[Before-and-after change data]
•••••

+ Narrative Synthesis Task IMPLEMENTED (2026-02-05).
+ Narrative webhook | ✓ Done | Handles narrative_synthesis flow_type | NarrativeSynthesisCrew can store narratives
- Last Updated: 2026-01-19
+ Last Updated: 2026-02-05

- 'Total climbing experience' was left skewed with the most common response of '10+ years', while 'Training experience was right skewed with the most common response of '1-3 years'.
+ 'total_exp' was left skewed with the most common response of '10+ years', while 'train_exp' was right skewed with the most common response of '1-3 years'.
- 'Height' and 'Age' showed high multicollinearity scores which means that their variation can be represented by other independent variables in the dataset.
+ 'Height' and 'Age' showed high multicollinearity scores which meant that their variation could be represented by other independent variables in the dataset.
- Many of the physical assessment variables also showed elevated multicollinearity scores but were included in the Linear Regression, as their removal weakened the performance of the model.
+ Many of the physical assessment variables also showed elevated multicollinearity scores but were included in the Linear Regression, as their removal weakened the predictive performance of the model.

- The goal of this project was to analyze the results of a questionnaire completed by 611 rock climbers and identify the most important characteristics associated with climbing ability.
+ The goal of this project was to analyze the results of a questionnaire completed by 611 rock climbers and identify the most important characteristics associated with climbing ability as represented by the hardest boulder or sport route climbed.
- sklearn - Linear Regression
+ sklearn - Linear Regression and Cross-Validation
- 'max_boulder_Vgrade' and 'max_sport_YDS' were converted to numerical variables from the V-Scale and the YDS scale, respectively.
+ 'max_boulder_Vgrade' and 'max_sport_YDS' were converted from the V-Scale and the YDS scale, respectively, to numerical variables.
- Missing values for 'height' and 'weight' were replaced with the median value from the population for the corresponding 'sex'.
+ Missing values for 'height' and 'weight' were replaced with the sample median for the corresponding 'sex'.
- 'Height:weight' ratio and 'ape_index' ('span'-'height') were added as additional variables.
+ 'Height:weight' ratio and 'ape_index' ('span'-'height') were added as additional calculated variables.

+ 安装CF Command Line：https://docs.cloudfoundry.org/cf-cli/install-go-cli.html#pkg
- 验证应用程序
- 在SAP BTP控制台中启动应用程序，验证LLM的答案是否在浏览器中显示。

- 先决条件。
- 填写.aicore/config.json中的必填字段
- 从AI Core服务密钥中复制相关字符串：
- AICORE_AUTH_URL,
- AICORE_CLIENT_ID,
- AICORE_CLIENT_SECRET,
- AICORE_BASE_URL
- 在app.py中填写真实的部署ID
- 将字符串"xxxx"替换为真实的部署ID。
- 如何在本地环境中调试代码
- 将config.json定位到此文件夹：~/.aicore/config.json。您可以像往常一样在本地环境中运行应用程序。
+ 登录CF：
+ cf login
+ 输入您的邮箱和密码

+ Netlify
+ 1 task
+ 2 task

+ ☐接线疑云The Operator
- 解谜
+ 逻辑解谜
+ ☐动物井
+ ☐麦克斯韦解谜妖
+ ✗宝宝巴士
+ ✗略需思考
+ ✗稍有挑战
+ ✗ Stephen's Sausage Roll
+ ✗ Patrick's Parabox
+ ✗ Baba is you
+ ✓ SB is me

•••••

▶ What the task asks
Restate word for word the lines of the data above, starting at the line containing "can store narratives" and ending at the line containing "- 'Total climbing", both included, and nothing more.

▶ Reply to the task
+ Narrative webhook | ✓ Done | Handles narrative_synthesis flow_type | NarrativeSynthesisCrew can store narratives
- Last Updated: 2026-01-19
+ Last Updated: 2026-02-05

- 'Total climbing experience' was left skewed with the most common response of '10+ years', while 'Training experience was right skewed with the most common response of '1-3 years'.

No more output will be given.